Problem description: Print the listing below exactly, minus its pictures.
···
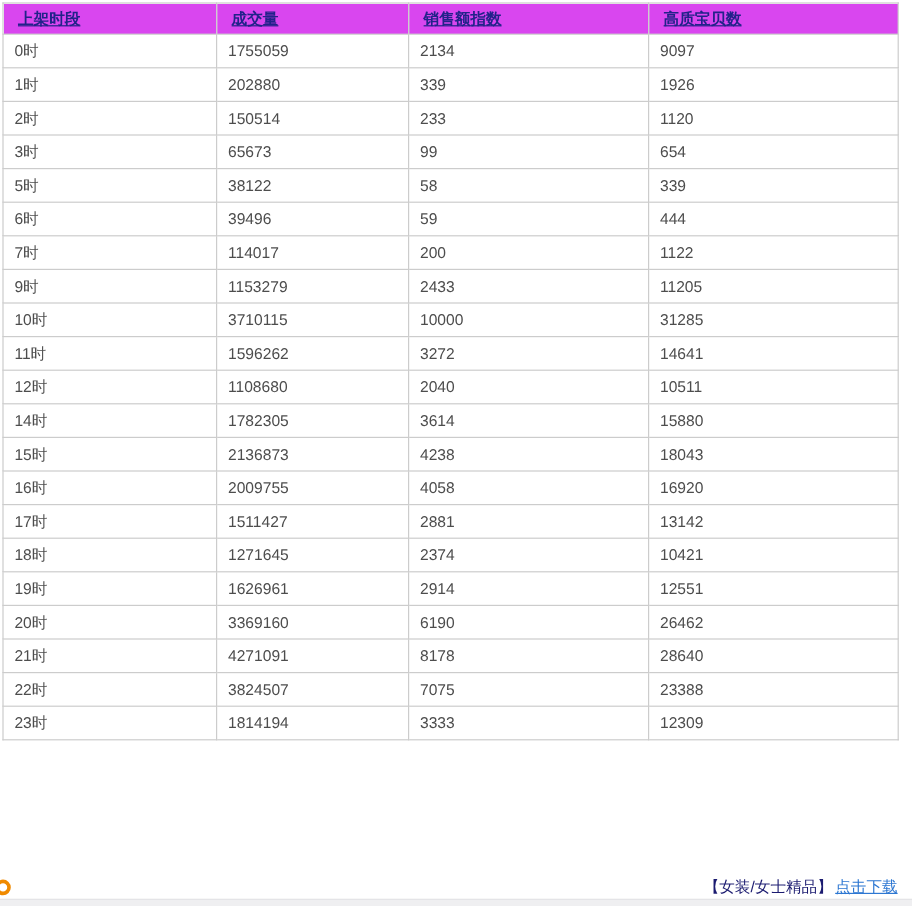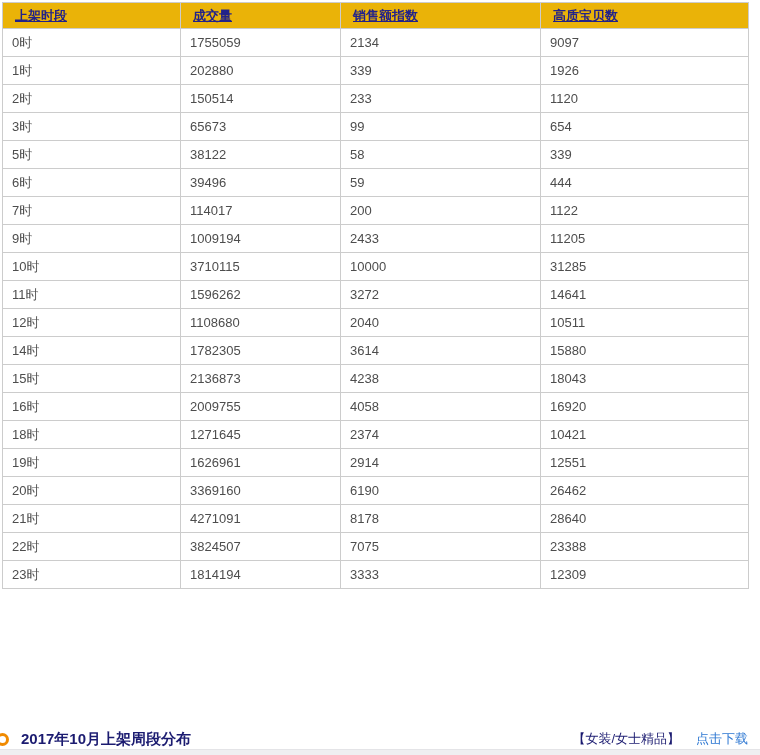"上架时段" table.report th { background: #eab308 -> #d946ef }
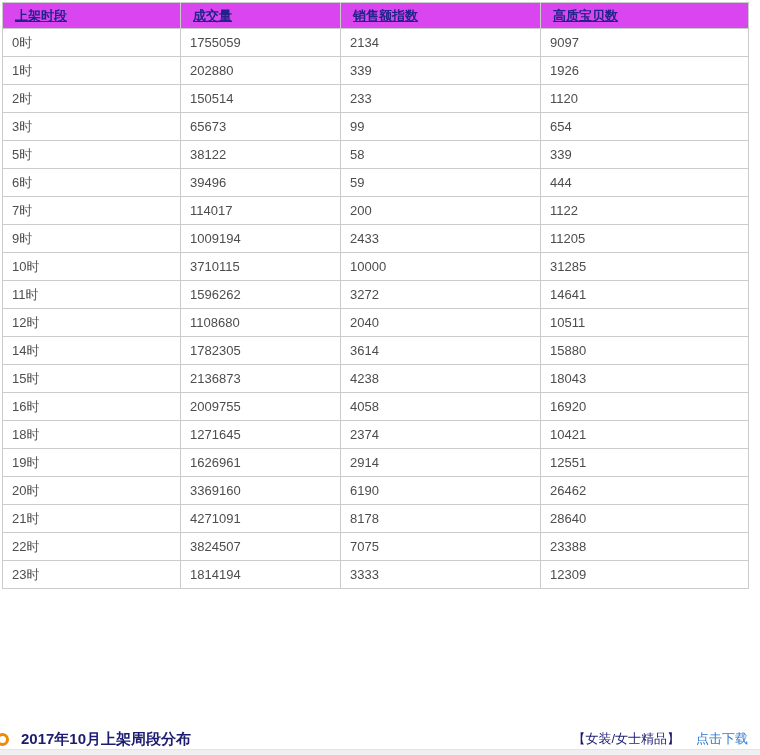"1009194" td { text: 1009194 -> 1153279 }
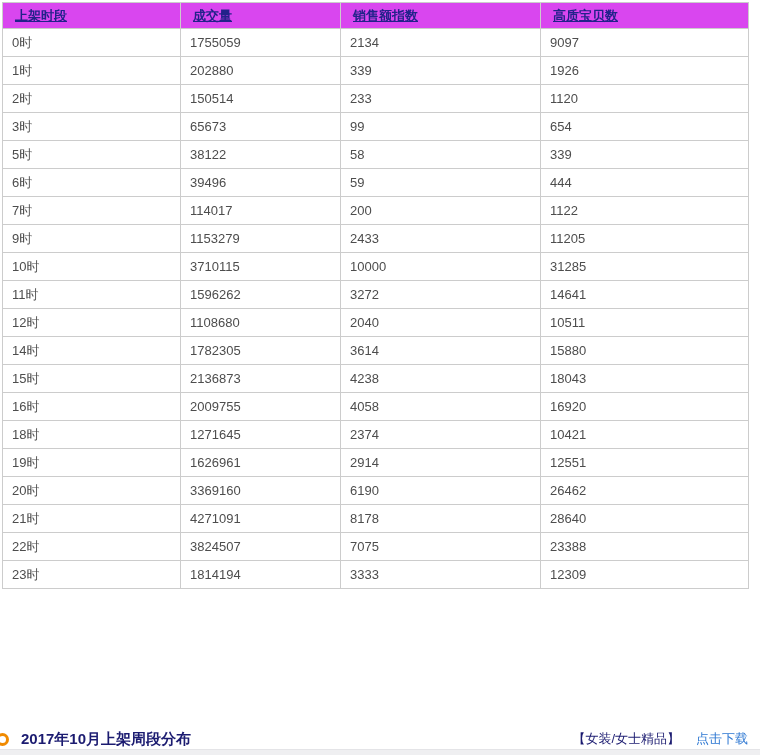"17时" tr { html: none -> <tr> <td>17时</td> <td>1511427</td> <td>2881</td> <td>13142</td> </tr> }
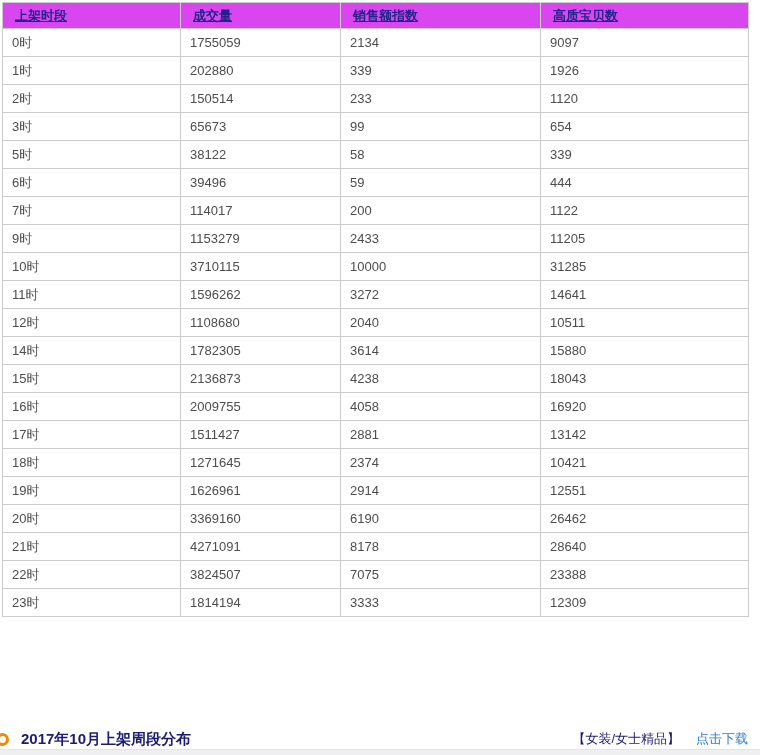"2017年10月上架周段分布" span.section-title { html: <span>2017年10月上架周段分布</span> -> none }
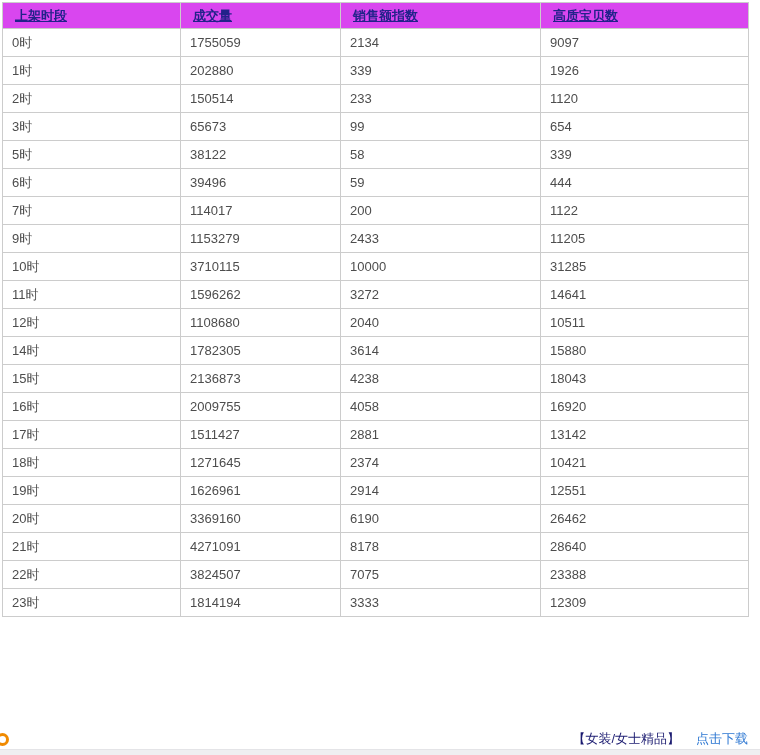"点击下载" .download-link { margin-left: 16px -> 2px; text-decoration: none -> underline }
···
Result of the task:
"上架时段" table.report th { background: #eab308 -> #d946ef }
"1009194" td { text: 1009194 -> 1153279 }
"17时" tr { html: none -> <tr> <td>17时</td> <td>1511427</td> <td>2881</td> <td>13142</td> </tr> }
"2017年10月上架周段分布" span.section-title { html: <span>2017年10月上架周段分布</span> -> none }
"点击下载" .download-link { margin-left: 16px -> 2px; text-decoration: none -> underline }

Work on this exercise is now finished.